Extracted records
_ _ _
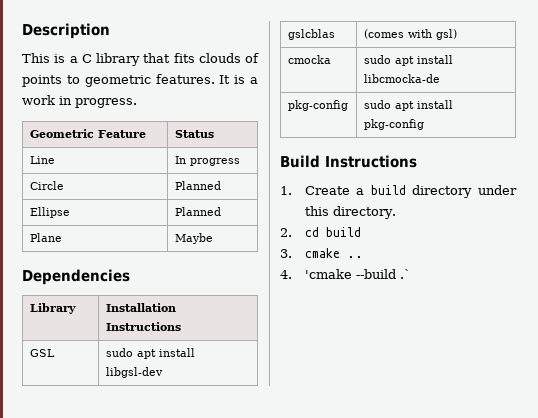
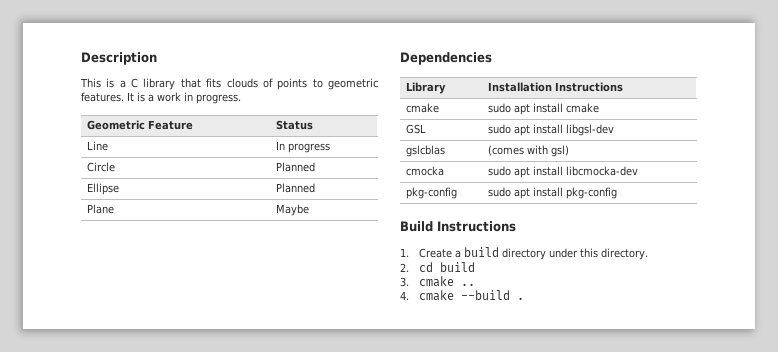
+ cmake | sudo apt install cmake
- cmocka | sudo apt install libcmocka-de
+ cmocka | sudo apt install libcmocka-dev
- 4. 'cmake --build .`
+ 4. cmake --build .

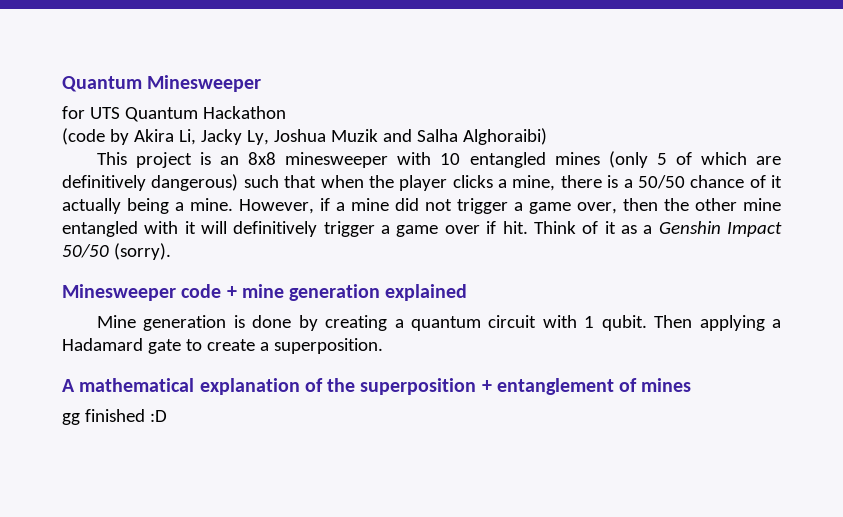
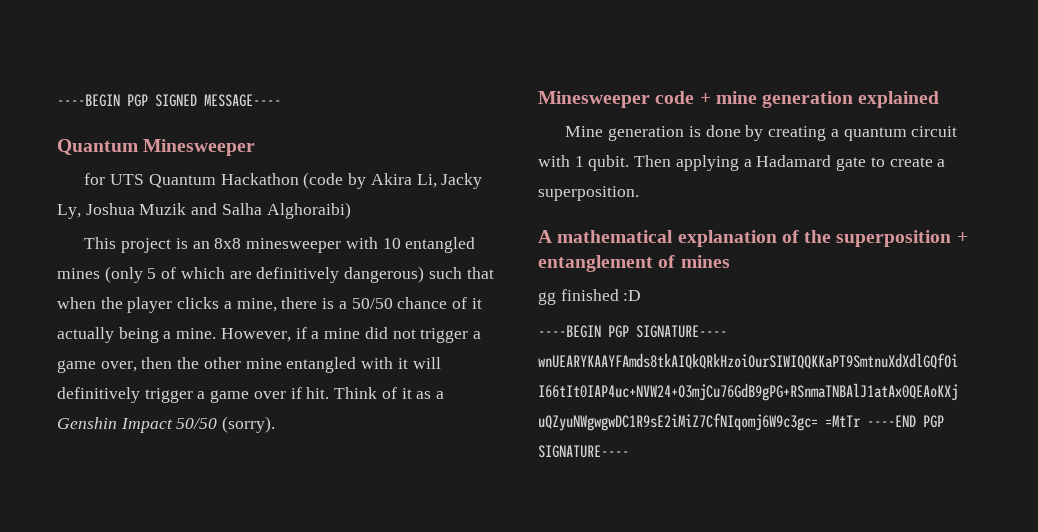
+ ----BEGIN PGP SIGNED MESSAGE----
- for UTS Quantum Hackathon
- (code by Akira Li, Jacky Ly, Joshua Muzik and Salha Alghoraibi)
+ for UTS Quantum Hackathon (code by Akira Li, Jacky Ly, Joshua Muzik and Salha Alghoraibi)
+ ----BEGIN PGP SIGNATURE---- wnUEARYKAAYFAmds8tkAIQkQRkHzoiOurSIWIQQKKaPT9SmtnuXdXdlGQfOi I66tIt0IAP4uc+NVW24+O3mjCu76GdB9gPG+RSnmaTNBAlJ1atAx0QEAoKXj uQZyuNWgwgwDC1R9sE2iMiZ7CfNIqomj6W9c3gc= =MtTr ----END PGP SIGNATURE----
_ _ _
> _What you need to do_
Bring together all lines of the entries above in which the string "cmake" occurs.

> _Response to this task_
+ cmake | sudo apt install cmake
- 4. 'cmake --build .`
+ 4. cmake --build .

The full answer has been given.